From a practical perspective, focusing on the bidirectionality of IADL disability, SRH, and depressive symptoms in middle-aged and older adults helps researchers assess health status and quality of life more accurately. It also provides directions for future research on health interventions and management. As such, healthcare providers should focus more on middle-aged and older adults with IADL disabilities and design targeted interventions that address the decline in IADL functioning and potentially benefit their mental health. Helping middle-aged and older adults improve their SRH may interrupt the potential vicious cycle linking IADL disability and depressive symptoms. Researchers should also consider age-related issues when studying the prevention of IADL disability and depressive symptoms, with particular emphasis on middle-aged adults.
4.2. Limitations
This study is not without limitations. First, the measures employed in this study were solely based on self-reports, which may have resulted in information bias.
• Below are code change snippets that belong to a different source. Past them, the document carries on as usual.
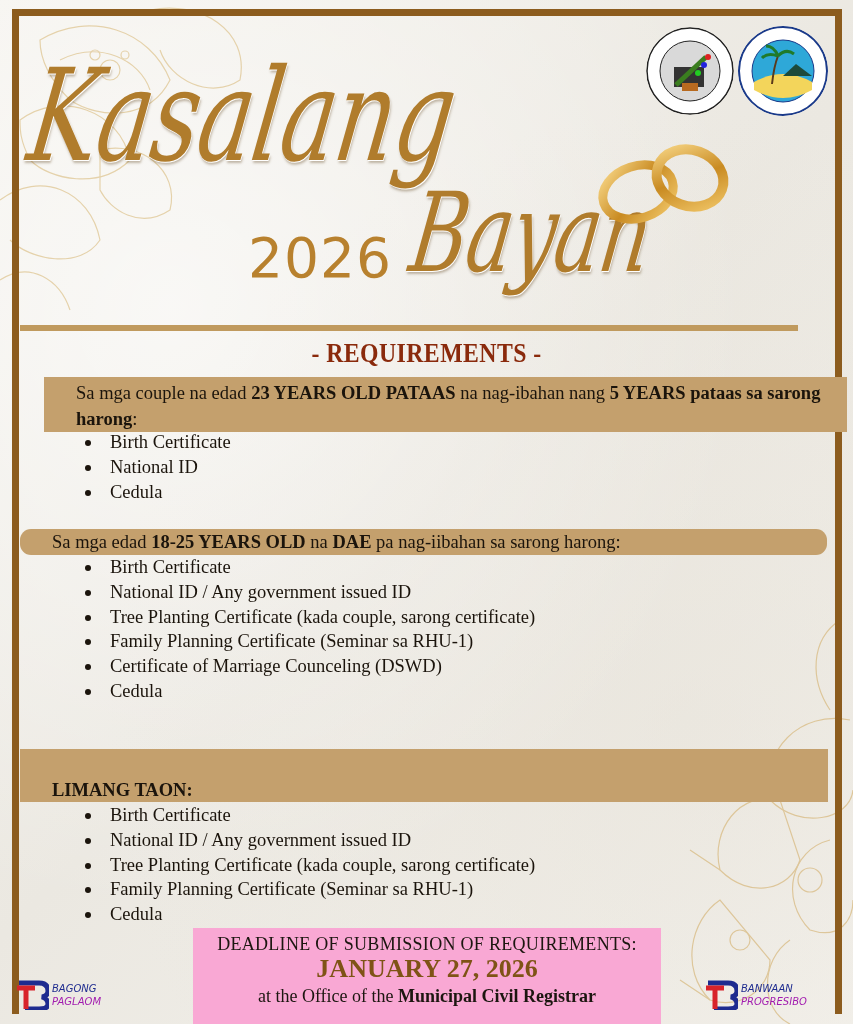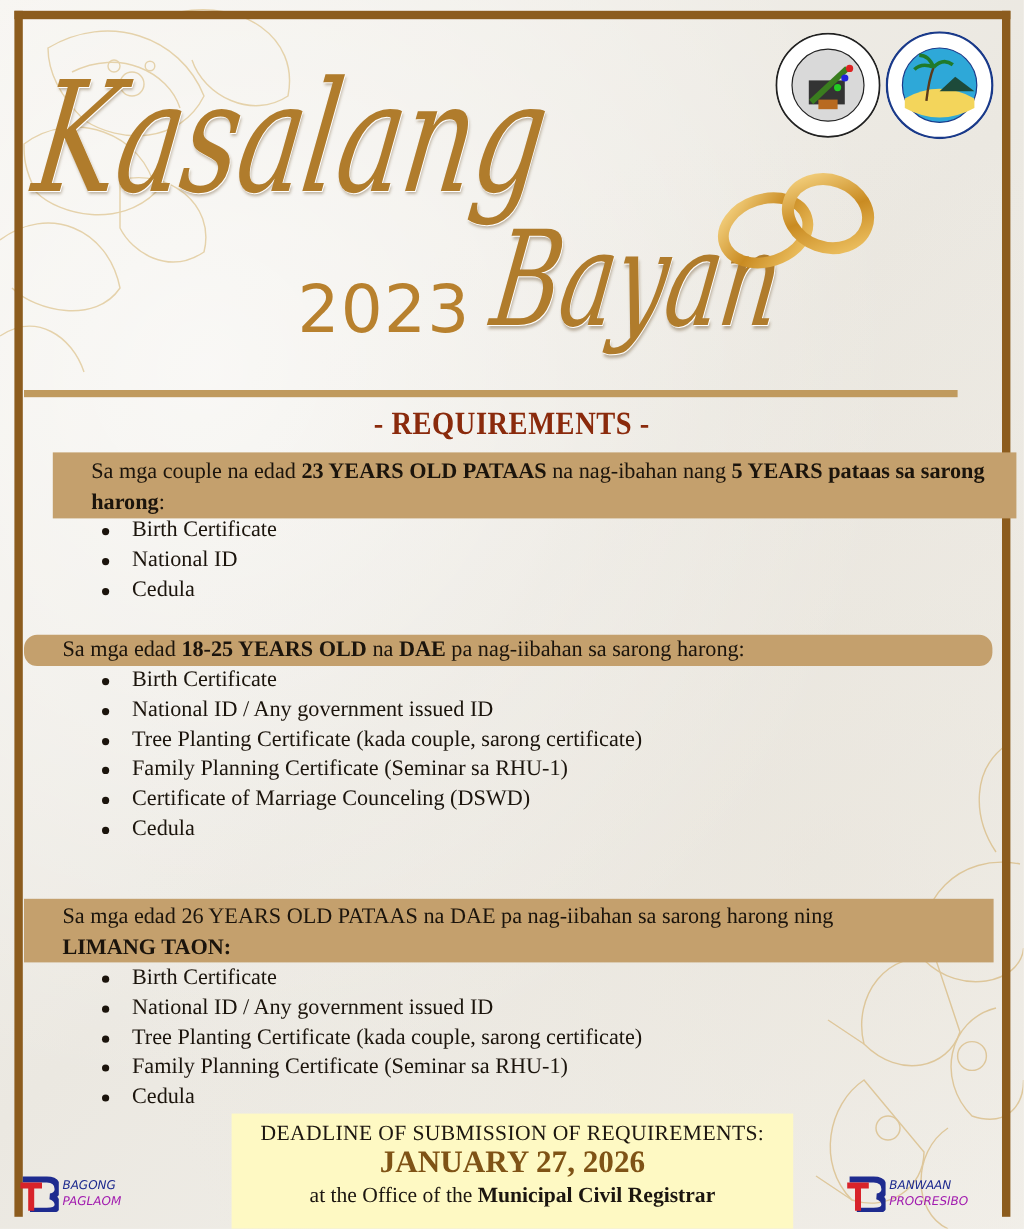--- a/index.html
+++ b/index.html
@@ -63,21 +63,21 @@
   .list li { position: relative; padding-left: 30px; }
   .list li::before {
     content: ""; position: absolute; left: 5px; top: 10px;
     width: 6px; height: 6px; border-radius: 50%; background: #1b140c;
   }
   .list1 { top: 430px; }
   .list2 { top: 555px; }
   .list3 { top: 803px; }
   .deadline {
     position: absolute; left: 193px; top: 928px; width: 468px; height: 96px;
-    background: #fef9c3; text-align: center;
+    background: #f9a8d4; text-align: center;
   }
   .dl-heading { font-size: 18px; padding-top: 5px; line-height: 22px; letter-spacing: 0.3px; }
   .dl-date { font-size: 26px; font-weight: bold; color: #7f5316; line-height: 28px; }
   .dl-office { font-size: 18px; line-height: 26px; }
   .dl-office b { font-weight: bold; }
   .party-logo { position: absolute; display: flex; align-items: center; }
   .party-mark { width: 34px; height: 30px; position: relative; }
   .party-text {
     font-family: "DejaVu Sans", sans-serif; font-weight: normal; font-style: italic;
     font-size: 10px; line-height: 13px; margin-left: 3px;
@@ -113,21 +113,21 @@
     <circle cx="150" cy="280" r="12"></circle>
       <circle cx="80" cy="340" r="10"></circle>
     <path d="M30 250 L60 270 M20 380 L50 400"></path>
   </g>
 </svg>
 
 <div class="frame"></div>
 
 <div class="title-script title-kasalang">Kasalang</div>
 <div class="title-script title-bayan">Bayan</div>
-<div class="year">2023</div>
+<div class="year">2026</div>
 
 <svg class="rings" width="160" height="90" viewBox="0 0 160 90">
   <defs>
     <linearGradient id="gold" x1="0" y1="0" x2="1" y2="1">
       <stop offset="0" stop-color="#f9d98a"></stop>
       <stop offset="0.5" stop-color="#c98b22"></stop>
       <stop offset="1" stop-color="#f2c86a"></stop>
     </linearGradient>
   </defs>
   <ellipse cx="48" cy="52" rx="36" ry="26" fill="none" stroke="url(#gold)" stroke-width="9" transform="rotate(-18 48 52)"></ellipse>
@@ -172,21 +172,21 @@
 <ul class="list list2">
   <li>Birth Certificate</li>
   <li>National ID / Any government issued ID</li>
   <li>Tree Planting Certificate (kada couple, sarong certificate)</li>
   <li>Family Planning Certificate (Seminar sa RHU-1)</li>
   <li>Certificate of Marriage Counceling (DSWD)</li>
   <li>Cedula</li>
 </ul>
 
 <div class="band band3">
-  <span>Sa mga edad 26 YEARS OLD PATAAS na DAE pa nag-iibahan sa sarong harong  ning </span><br><b>LIMANG TAON:</b>
+  <br><b>LIMANG TAON:</b>
 </div>
 <ul class="list list3">
   <li>Birth Certificate</li>
   <li>National ID / Any government issued ID</li>
   <li>Tree Planting Certificate (kada couple, sarong certificate)</li>
   <li>Family Planning Certificate (Seminar sa RHU-1)</li>
   <li>Cedula</li>
 </ul>
 
 <div class="deadline">

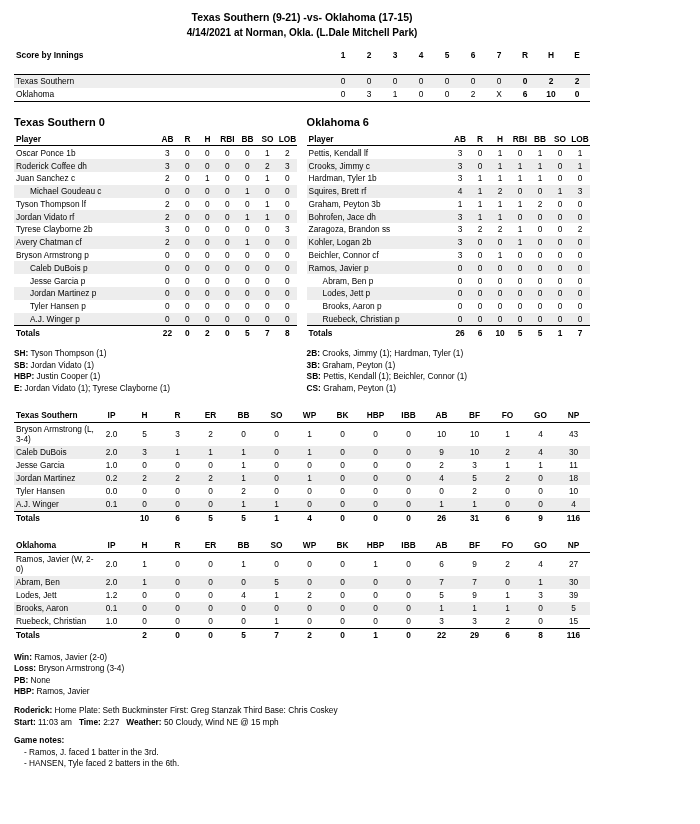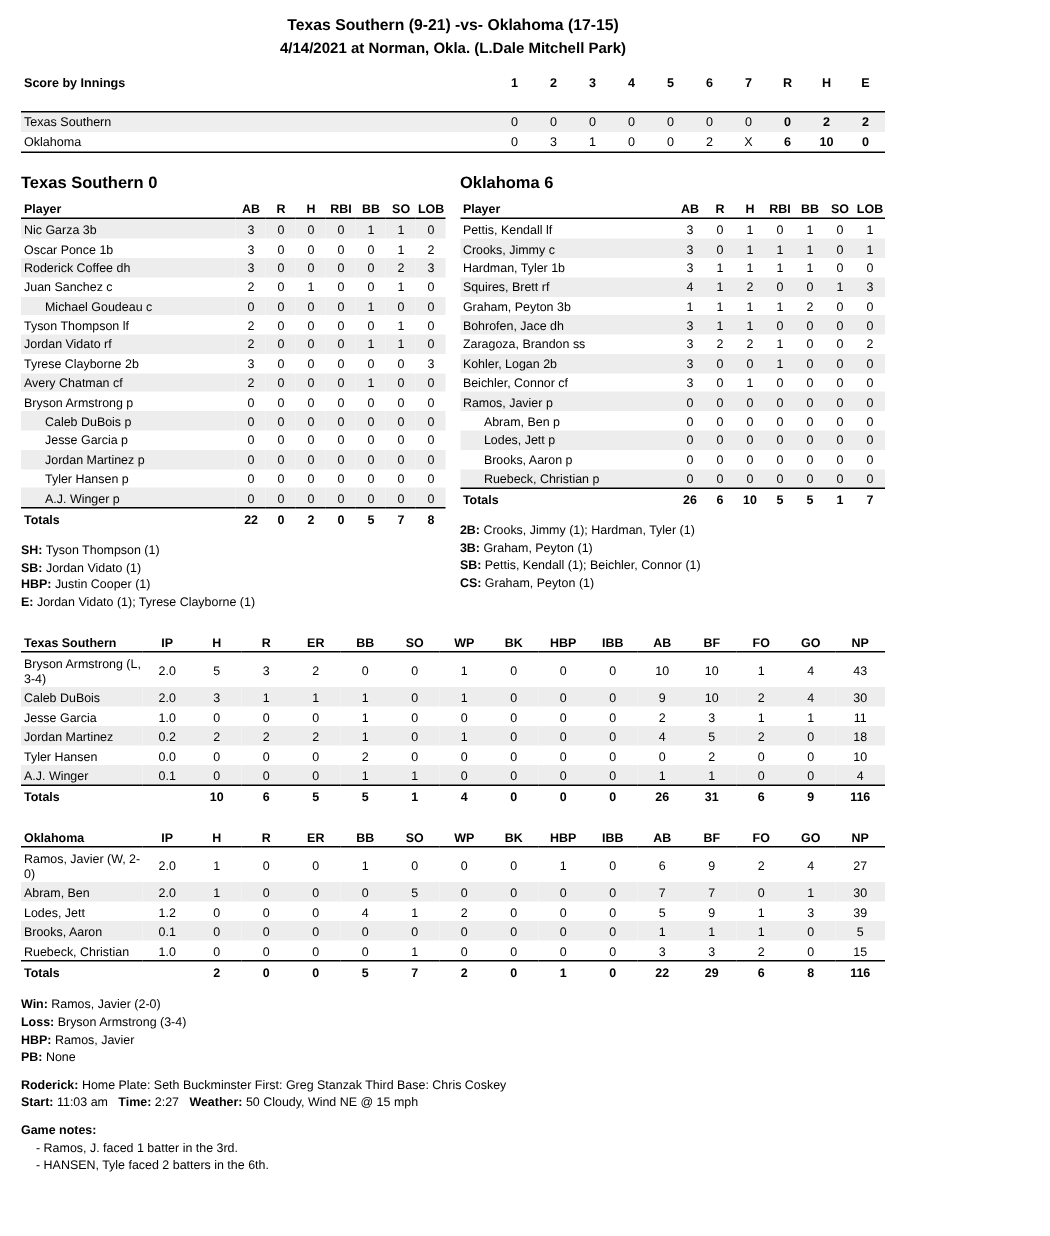--- a/index.html
+++ b/index.html
@@ -120,30 +120,20 @@
           <tbody>
                 <tr class="hdr">
             <td class="player">Player</td>
             <td class="st">AB</td>
             <td class="st">R</td>
             <td class="st">H</td>
             <td class="st">RBI</td>
             <td class="st">BB</td>
             <td class="st">SO</td>
             <td class="st">LOB</td>
-          </tr>
-          <tr class="alt">
-            <td class="player">Nic Garza 3b</td>
-            <td class="st">3</td>
-            <td class="st">0</td>
-            <td class="st">0</td>
-            <td class="st">0</td>
-            <td class="st">1</td>
-            <td class="st">1</td>
-            <td class="st">0</td>
           </tr>
           <tr>
             <td class="player">Oscar Ponce 1b</td>
             <td class="st">3</td>
             <td class="st">0</td>
             <td class="st">0</td>
             <td class="st">0</td>
             <td class="st">0</td>
             <td class="st">1</td>
             <td class="st">2</td>
@@ -769,24 +759,24 @@
       </tr>
     </tbody>
       </table>
   </div>
 
   <div class="footer">
     <div><b>Win:</b>
       <span>Ramos, Javier (2-0)</span></div>
     <div><b>Loss:</b>
       <span>Bryson Armstrong (3-4)</span></div>
+    <div><b>PB:</b>
+      <span>None</span></div>
     <div><b>HBP:</b>
       <span>Ramos, Javier</span></div>
-    <div><b>PB:</b>
-      <span>None</span></div>
 
     <div style="margin-top:7px;"><b>Roderick:</b>
       <span>Home Plate: Seth Buckminster First: Greg Stanzak Third Base: Chris Coskey</span></div>
     <div>
       <b>Start:</b>
       <span>11:03 am</span>&nbsp;&nbsp;
       <b>Time:</b>
       <span>2:27</span>&nbsp;&nbsp;
       <b>Weather:</b>
       <span>50 Cloudy, Wind NE @ 15 mph</span>

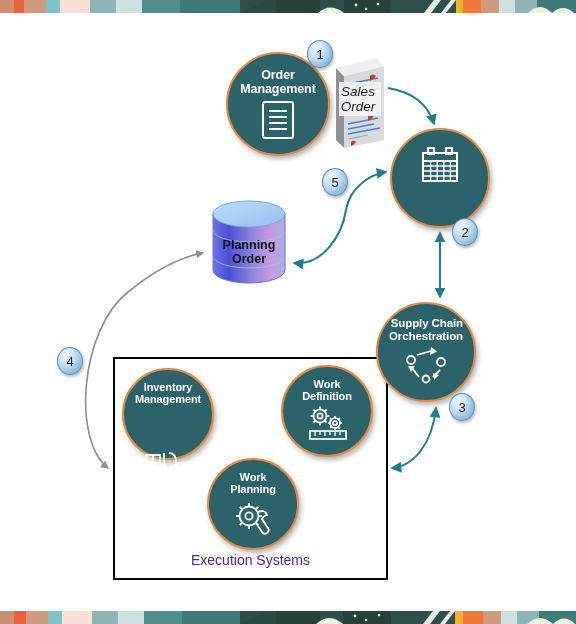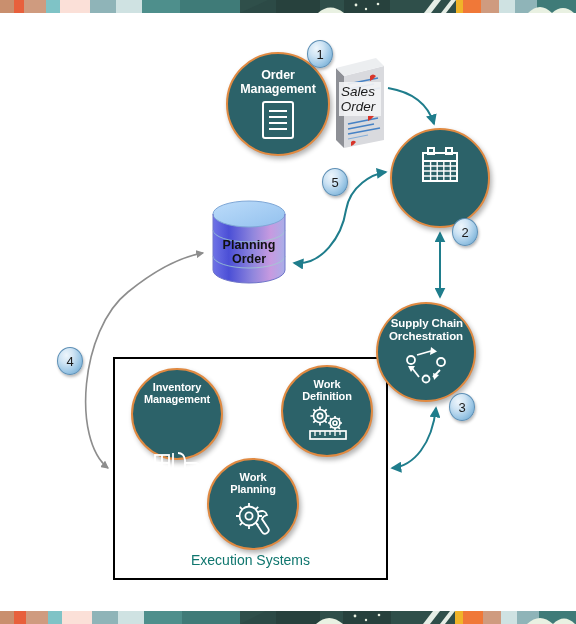--- a/index.html
+++ b/index.html
@@ -68,21 +68,21 @@
   #node-global-order-promising .node-label { font-size: 11.5px; }
 
   #node-supply-chain-orchestration {
     left: 376px; top: 302px; width: 100px; height: 100px;
     padding-top: 13px;
     text-align: right;
   }
   #node-supply-chain-orchestration .node-label { font-size: 11.5px; }
 
   #node-inventory-management {
-    left: 131px; top: 368px; width: 92px; height: 92px;
+    left: 122px; top: 368px; width: 92px; height: 92px;
     padding-top: 11px;
     gap: 40px;
   }
   #node-inventory-management .node-label { font-size: 11px; }
 
   #node-work-definition {
     left: 281px; top: 365px; width: 92px; height: 92px;
     padding-top: 11px;
   }
   #node-work-definition .node-label { font-size: 11px; }
@@ -136,21 +136,21 @@
     width: 275px; height: 223px;
     border: 2px solid #000000;
     background: transparent;
   }
   #execution-systems-label {
     position: absolute;
     left: 113px; top: 552px;
     width: 275px;
     text-align: center;
     font-size: 14px;
-    color: #0f766e;
+    color: #4c1d95;
     pointer-events: none;
   }
 
   
   .badge {
     position: absolute;
     width: 26px; height: 28px;
     border-radius: 50%;
     display: flex;
     align-items: center;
Second, the age distribution of CHARLS is representative of an authoritative national database in China. However, most CHARLS respondents were slightly younger than the age distribution of middle-aged and older adults in China’s general population. This might be explained by older adults’ inability to take the survey due to various circumstances, such as cognitive impairment. Therefore, to more precisely investigate the relationships among these health indicators, a significant number of covariates should be included in future studies. Furthermore, the database included only Chinese adults, limiting the generalizability of the results to other cultural contexts. This study should be replicated using different cultural samples to validate our results. Finally, caution is required when using cross-lagged models to explain causal links, as other variables may explain the association between IADL scores and depression. Further investigations are needed to examine this topic from various perspectives.
5. Conclusions
In conclusion, this study demonstrated significant bidirectional relationships between IADL disability and depressive symptoms among Chinese middle-aged and older adults. IADL disability predicted depressive symptoms more strongly than the reverse path did. SRH mediated the longitudinal relationship between the two factors. Compared with older adults, SRH had a more significant impact on the association between IADL disability and depression in middle-aged adults. When developing intervention plans for IADL disability or depression, the bidirectional nature and significant role of SRH must be considered, paying particular attention to middle-aged adults approaching old age.
Ethics Statement
The China Health and Retirement Longitudinal Study was approved by the Ethics Review Committee of Peking University.
Consent
Informed consent was obtained from each subject.
Disclosure
The authors report that there are no competing interests to declare.
Conflicts of Interest
The authors declare no conflicts of interest.
Funding
This study was financially supported by the Departmental Incentive Scheme offered by the Department of Social Work, The Chinese University of Hong Kong, Hong Kong.
Acknowledgments
We appreciate the support from the Zhejiang Provincial Cultural Innovation Research Center. We also appreciate the CHARLS research team, field teams, and every respondent for the CHARLS project.
Supporting Information
Supporting Table 1 shows descriptive statistics and correlations for key variables.
Supporting Table 2 shows goodness-of-fit indices for the cross-lagged panel models of overall sample.
Supporting Table 3 shows goodness-of-fit indices for the multigroup models.